§ **WORK ORDER**
What is the number of lines in the records below holding the string "Просмотры"? Reply with it and nothing else.

§ **EXTRACTED RECORDS**
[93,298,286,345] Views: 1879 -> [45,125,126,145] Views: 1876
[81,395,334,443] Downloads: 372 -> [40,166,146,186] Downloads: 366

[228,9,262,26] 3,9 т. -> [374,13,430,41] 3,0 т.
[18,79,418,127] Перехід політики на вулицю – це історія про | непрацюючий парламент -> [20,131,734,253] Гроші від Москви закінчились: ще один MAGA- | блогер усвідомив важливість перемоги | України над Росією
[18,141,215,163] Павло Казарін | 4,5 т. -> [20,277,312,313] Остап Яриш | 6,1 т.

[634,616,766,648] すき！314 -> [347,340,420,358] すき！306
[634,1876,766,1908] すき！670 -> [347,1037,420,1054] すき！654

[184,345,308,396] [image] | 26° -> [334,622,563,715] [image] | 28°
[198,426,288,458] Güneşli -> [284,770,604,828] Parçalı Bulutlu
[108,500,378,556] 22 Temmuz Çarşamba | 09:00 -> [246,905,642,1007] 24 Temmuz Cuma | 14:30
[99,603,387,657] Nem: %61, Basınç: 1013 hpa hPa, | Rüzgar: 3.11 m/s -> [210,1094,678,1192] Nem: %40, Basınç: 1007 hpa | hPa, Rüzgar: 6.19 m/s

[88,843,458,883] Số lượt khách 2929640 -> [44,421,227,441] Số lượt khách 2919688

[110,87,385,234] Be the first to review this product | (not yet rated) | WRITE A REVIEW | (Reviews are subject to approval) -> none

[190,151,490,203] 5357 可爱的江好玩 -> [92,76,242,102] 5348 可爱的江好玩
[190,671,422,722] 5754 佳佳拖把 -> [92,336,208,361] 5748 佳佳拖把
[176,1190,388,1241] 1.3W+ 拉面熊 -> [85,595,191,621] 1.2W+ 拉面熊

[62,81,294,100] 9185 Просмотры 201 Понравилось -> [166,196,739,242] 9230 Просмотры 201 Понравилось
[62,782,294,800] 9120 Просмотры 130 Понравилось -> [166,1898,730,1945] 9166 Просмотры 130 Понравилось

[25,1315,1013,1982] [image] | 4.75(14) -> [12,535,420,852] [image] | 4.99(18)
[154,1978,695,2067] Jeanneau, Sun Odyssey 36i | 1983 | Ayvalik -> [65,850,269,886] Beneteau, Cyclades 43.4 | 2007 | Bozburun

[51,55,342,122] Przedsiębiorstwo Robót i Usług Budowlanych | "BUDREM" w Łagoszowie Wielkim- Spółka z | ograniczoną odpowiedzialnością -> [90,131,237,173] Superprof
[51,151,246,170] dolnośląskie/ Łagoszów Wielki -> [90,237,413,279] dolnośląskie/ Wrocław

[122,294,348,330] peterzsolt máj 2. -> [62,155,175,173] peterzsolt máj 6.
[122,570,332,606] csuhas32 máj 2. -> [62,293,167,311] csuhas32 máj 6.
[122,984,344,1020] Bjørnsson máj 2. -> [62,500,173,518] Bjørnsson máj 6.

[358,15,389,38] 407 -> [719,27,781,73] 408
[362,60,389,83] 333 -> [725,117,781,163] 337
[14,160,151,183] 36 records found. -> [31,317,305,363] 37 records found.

§ **SOLUTION**
2